Known as Dublin’s most haunted house, the Hellfire Club is a bit of a mountain walk with a twist.

The Hell Fire Club sits on top of the 383-metre-tall Montpelier Hill. Its supernatural history tends to lure walkers who are looking for a little bit more than just an everyday walk in the park. It’s said that many years ago, a man was once invited into the old clubhouse by members of the seedy “Hell Fire Club” to play a game of cards. During the game, a card was dropped on the ground, and the man who was invited in to play knelt down to pick it up, and he saw that one of the members had hooves instead of feet. Since then, there has been a myth floating around that the house is haunted.

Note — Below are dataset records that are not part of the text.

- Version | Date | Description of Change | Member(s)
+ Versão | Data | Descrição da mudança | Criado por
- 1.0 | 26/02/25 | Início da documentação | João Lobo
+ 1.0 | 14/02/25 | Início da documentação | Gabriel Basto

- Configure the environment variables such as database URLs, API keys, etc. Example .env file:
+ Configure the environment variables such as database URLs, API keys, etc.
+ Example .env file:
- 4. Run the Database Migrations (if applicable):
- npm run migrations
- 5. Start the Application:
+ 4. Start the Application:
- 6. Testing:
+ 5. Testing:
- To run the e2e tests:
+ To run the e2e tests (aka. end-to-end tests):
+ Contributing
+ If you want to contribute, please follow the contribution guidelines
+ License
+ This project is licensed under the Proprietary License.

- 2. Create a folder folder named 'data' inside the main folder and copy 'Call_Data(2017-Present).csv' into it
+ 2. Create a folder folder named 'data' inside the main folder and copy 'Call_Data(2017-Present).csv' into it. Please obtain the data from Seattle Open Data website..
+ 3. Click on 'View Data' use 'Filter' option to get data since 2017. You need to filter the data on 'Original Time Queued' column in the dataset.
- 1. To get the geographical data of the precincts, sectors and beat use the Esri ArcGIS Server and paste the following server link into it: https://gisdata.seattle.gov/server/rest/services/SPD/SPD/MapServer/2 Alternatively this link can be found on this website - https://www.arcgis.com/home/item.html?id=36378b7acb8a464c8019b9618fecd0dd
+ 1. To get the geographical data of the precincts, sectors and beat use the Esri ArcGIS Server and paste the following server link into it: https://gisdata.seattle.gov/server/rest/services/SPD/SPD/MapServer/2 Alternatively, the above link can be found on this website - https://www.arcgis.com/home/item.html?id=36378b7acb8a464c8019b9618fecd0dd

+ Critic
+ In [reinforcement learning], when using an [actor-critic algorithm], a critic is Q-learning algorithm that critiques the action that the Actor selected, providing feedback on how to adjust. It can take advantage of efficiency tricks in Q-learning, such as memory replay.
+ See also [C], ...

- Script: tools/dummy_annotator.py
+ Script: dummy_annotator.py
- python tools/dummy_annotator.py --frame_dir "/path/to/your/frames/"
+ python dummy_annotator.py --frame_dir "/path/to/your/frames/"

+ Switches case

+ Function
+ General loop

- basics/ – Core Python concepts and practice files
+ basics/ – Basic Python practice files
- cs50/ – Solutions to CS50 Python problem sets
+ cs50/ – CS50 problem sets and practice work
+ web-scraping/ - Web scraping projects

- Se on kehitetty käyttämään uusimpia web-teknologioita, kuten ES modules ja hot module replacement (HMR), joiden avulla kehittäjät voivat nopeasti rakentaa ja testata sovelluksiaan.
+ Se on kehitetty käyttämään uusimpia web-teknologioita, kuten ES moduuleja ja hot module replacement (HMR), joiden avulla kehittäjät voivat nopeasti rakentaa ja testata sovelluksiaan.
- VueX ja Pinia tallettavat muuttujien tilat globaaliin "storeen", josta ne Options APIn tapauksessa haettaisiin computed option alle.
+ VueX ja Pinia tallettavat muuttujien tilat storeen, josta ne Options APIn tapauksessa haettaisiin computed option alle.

There are two walks that you can take to the top of Montpelier Hill. The first is the Montpelier Loop, which is more or less just straight up to the top; it’s 4 km long and a little less strenuous than the second route. Alternatively, strollers looking to test themselves a little more can take the Hell Fire Forest Loop that brings you up and around the whole mountain; this one is 5.5km and is sure to have you panting. Whatever route you choose, you’ll be rewarded with a view of Dublin you never knew existed. Check out the trail map on the Dublin Mountains website.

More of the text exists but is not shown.